Good as Gone

Posted on Posted in Books Reviews, psychological, Thriller
Good as GoneGood as Gone by Amy Gentry
Published by Houghton Mifflin Harcourt on July 26th 2016
Genres: Thriller, Psychological
Pages: 288
Format: eBook
Source: NetGalley & Houghton Mifflin Harcourt
Amazon KindleAmazonGoodreads
four-half-stars

Thirteen-year-old Julie Whitaker was kidnapped from her bedroom in the middle of the night, witnessed only by her younger sister. Her family was shattered, but managed to stick together, hoping against hope that Julie is still alive. And then one night: the doorbell rings. A young woman who appears to be Julie is finally, miraculously, home safe. The family is ecstatic—but Anna, Julie’s mother, has whispers of doubts.  She hates to face them. She cannot avoid them. When she is contacted by a former detective turned private eye, she begins a torturous search for the truth about the woman she desperately hopes is her daughter.

**Special thanks to NetGalley & Houghton Mifflin Harcourt for supplying my copy of this book in exchange for an honest and unbiased review. This does not affect my opinion of the book or the content of my review.**

Can the return of a lost child be worse than losing her? Good as Gone is the mesmerizing debut psychological thriller by Amy Gentry.

The book has quite a breathtaking start. The thirteen year old Julie is abducted from her home in the middle of the night. Her younger sister Jane witnesses this. Too scared to move, Jane hides in the closet. And with a gesture from her sister asking her to keep quiet, Jane stays in the closet for almost three hours unable to move. And just like that, Julie is taken!
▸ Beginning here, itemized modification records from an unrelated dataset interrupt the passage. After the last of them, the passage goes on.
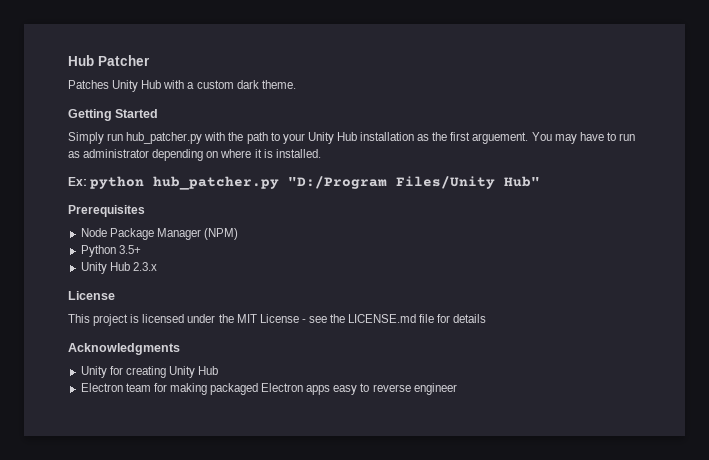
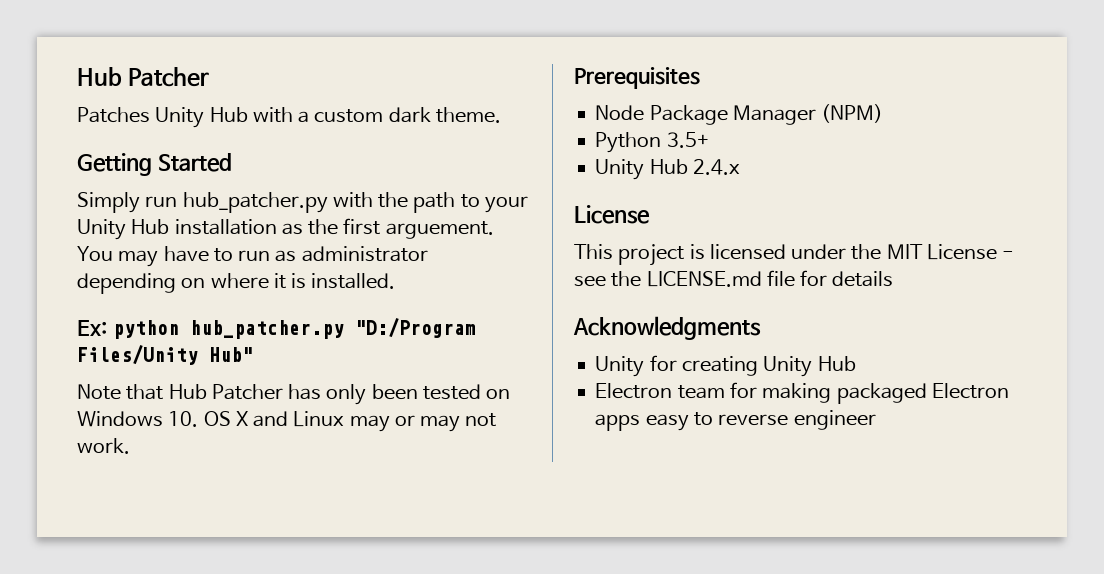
(541, 181) none -> [77,384,511,405] [77,411,497,432] [77,438,130,454] // Note that Hub Patcher has only been tested on Windows 10. OS X and Linux may or may not work.
[132,262,157,271] 2.3.x -> [692,159,740,175] 2.4.x

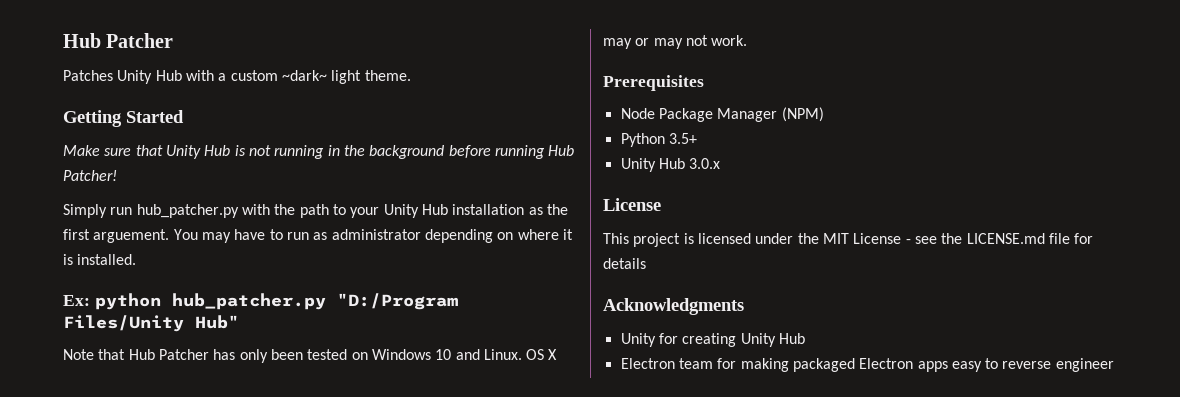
[388,107,431,123] dark -> [281,70,362,84] ~dark~ light
(232, 162) none -> [63,145,575,159] [63,170,117,181] // Make sure that Unity Hub is not running in the background before running Hub Patcher!
[168,411,345,427] 10. OS X and Linux -> [435,349,558,360] 10 and Linux. OS X
[692,159,740,175] 2.4.x -> [689,158,721,169] 3.0.x

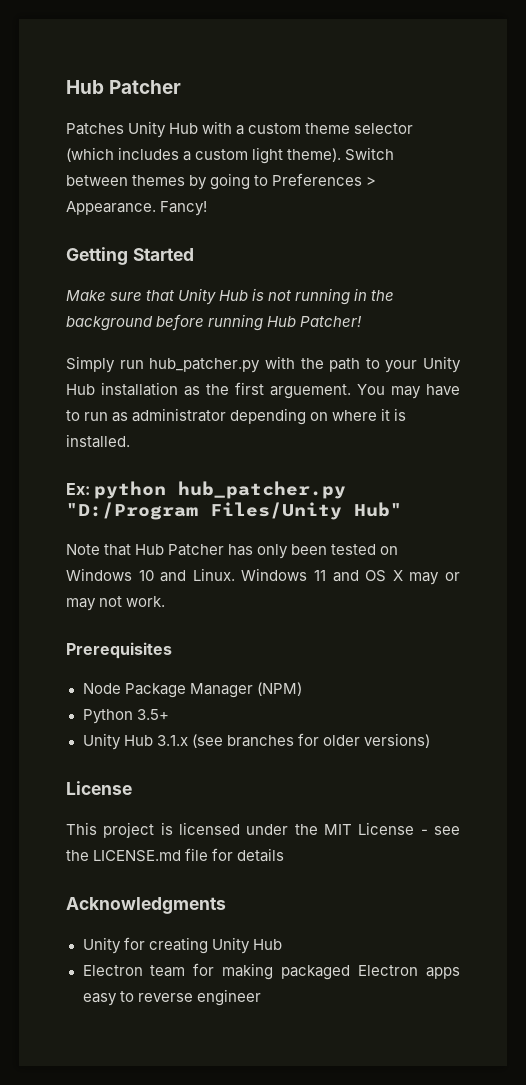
[281,70,411,84] ~dark~ light theme. -> [305,123,414,134] [66,147,395,164] [66,173,377,190] [66,201,208,216] theme selector (which includes a custom light theme). Switch between themes by going to Preferences > Appearance. Fancy!
(522, 354) none -> [241,568,359,582] Windows 11 and
[689,158,721,169] 3.0.x -> [156,733,430,748] 3.1.x (see branches for older versions)

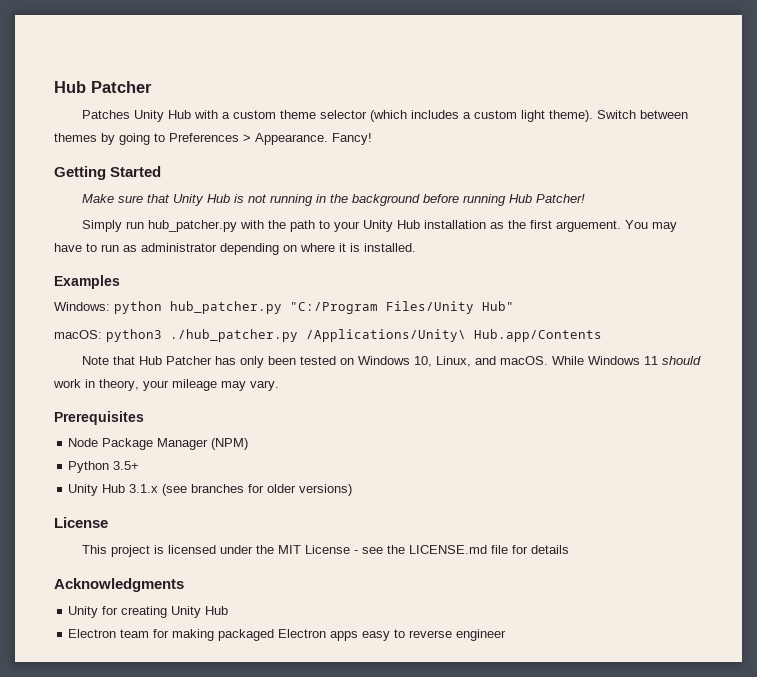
[66,483,90,495] Ex: -> [54,275,120,289] [54,302,110,311] Examples // Windows:
[66,502,198,520] "D:/Program -> [290,302,378,314] "C:/Program
(402, 509) none -> [54,329,602,342] // macOS: python3 ./hub_patcher.py /Applications/Unity\ Hub.app/Contents
[138,568,461,585] [66,596,166,611] 10 and Linux. Windows 11 and OS X may or may not work. -> [414,356,702,367] [53,379,279,391] 10, Linux, and macOS. While Windows 11 should work in theory, your mileage may vary.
Eight years later, the family finds a young women by their door. She’s Julie and she’s back! Now with all of this right at the beginning of the book, we know there’s a lot more to this story. The family are so happy. Hearing what Julie had been through, abducted in what looks like human trafficking, they are now trying their best to compensate her for the hard years. They are trying to bond with her and give her all the joys she had missed.

But something is off. Julie doesn’t seem to be Ok. Moreover, she is hiding something. Anna, the mother, is determined to know what’s going on. In an intense and thrilling sequence of events, a lot unravels. It seems as if they all never knew each other enough!
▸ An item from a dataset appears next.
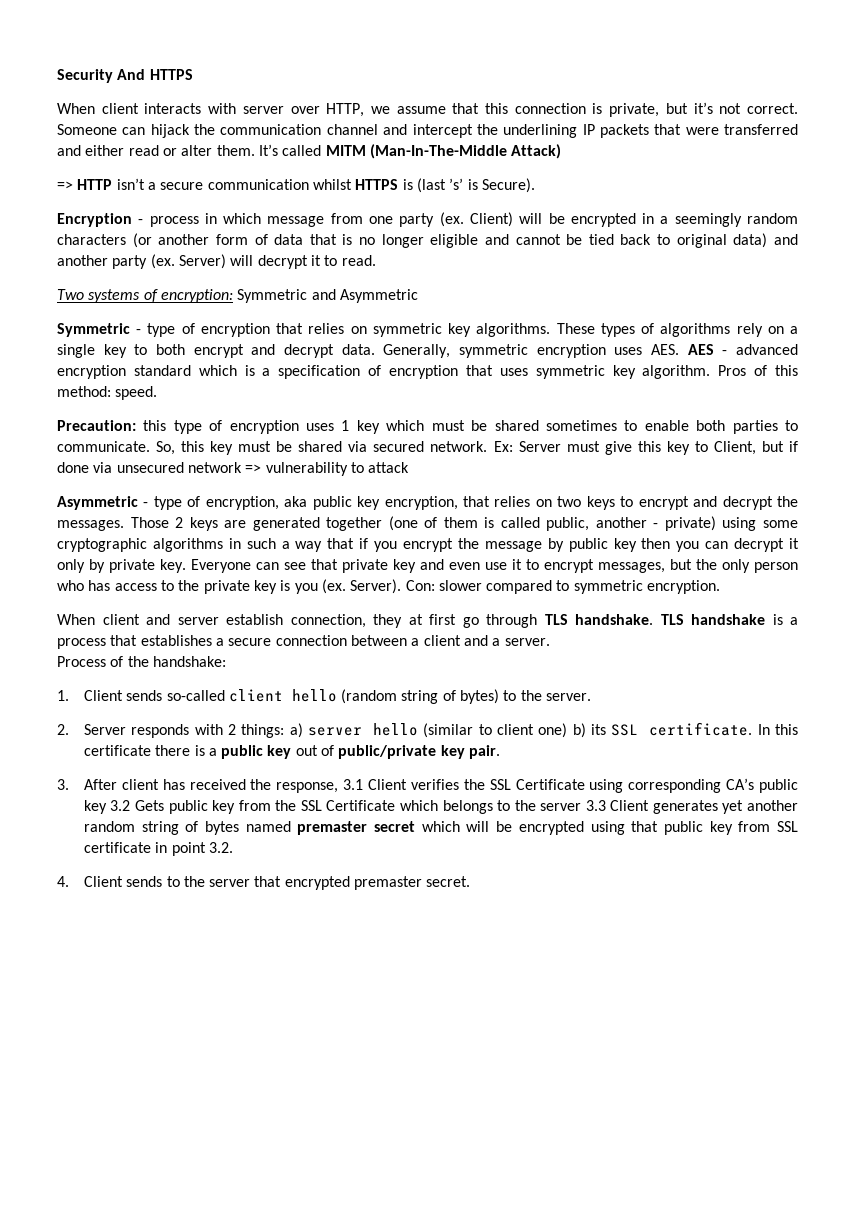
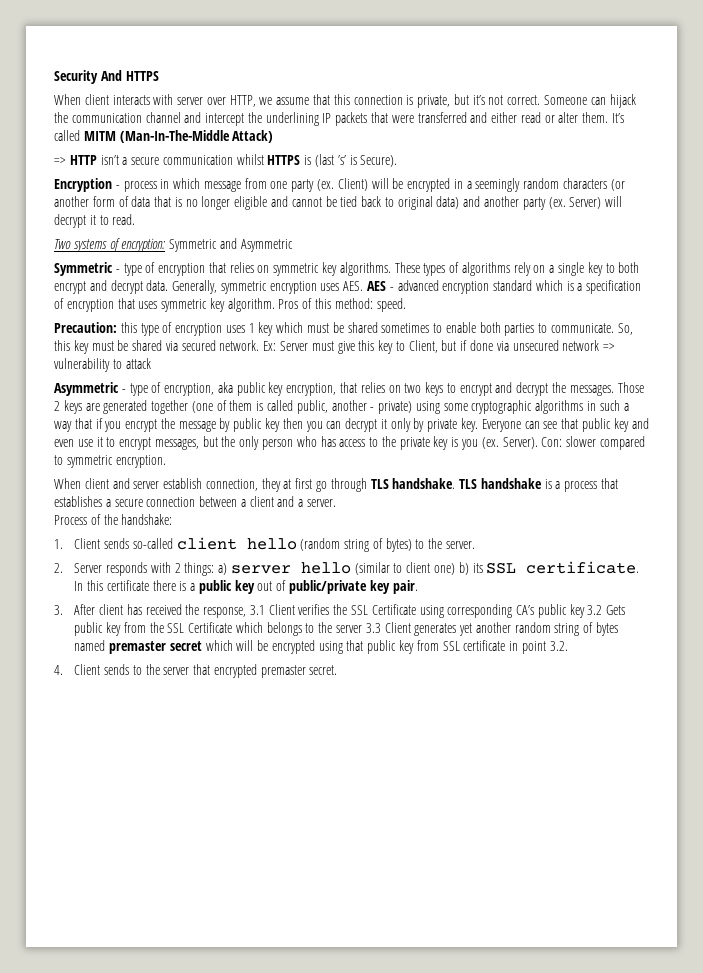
[342,559,388,573] private -> [581,418,611,432] public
The structure of this book is one of the most amazing things about it. The reappearance of Julie, or who claims to be Julie, acts as the center point of the whole story. The whole book moves forward and backward from this point. The author moves backward, one step back at a time to tell the story. This was quite amazing. She just gives the reader the chance to link these backward steps together. While at the same time, the story moves forward from the point of Julie’s reappearance. Finally, the ends meet and the whole picture is unraveled.

The story was mesmerizing with twists and turns. Having read so many mysteries and thrillers, it’s great to find a book that surprises me. I think as I said before, the new structure of the story helped a lot. Most mysteries and thrillers that use the ‘then’ and ‘now’ structure tell the ‘then’ story write from where it all started reaching to the ‘now’. This book was different. The ‘then’ story starts from the ‘now’ and moves one step back at a time. In doing this, you use all your guessing skills to guess the whole story based on the steps backward and forward that you have reached. But, once the author reveals one more backward step, you redo your guessing all over again. And so on it goes. Amazing!

Amy Gentry did a very good job with this book. I think with such book as her debut, I will be waiting impatiently to read her upcoming books. Great story. Great writing style.

 

four-half-stars

About Amy Gentry

Amy Gentry is the author of the debut thriller Good as Gone, published by Houghton Mifflin Harcourt in 2016. She frequently contributes book reviews to the Chicago Tribune, and her freelance writing has appeared in Salon, Fusion, The Rumpus, LA Review of Books, Austin Chronicle, Gastronomica, The Best Food Writing of 2014, and many more. Amy holds a doctorate in English from the University of Chicago and lives in Austin, Texas.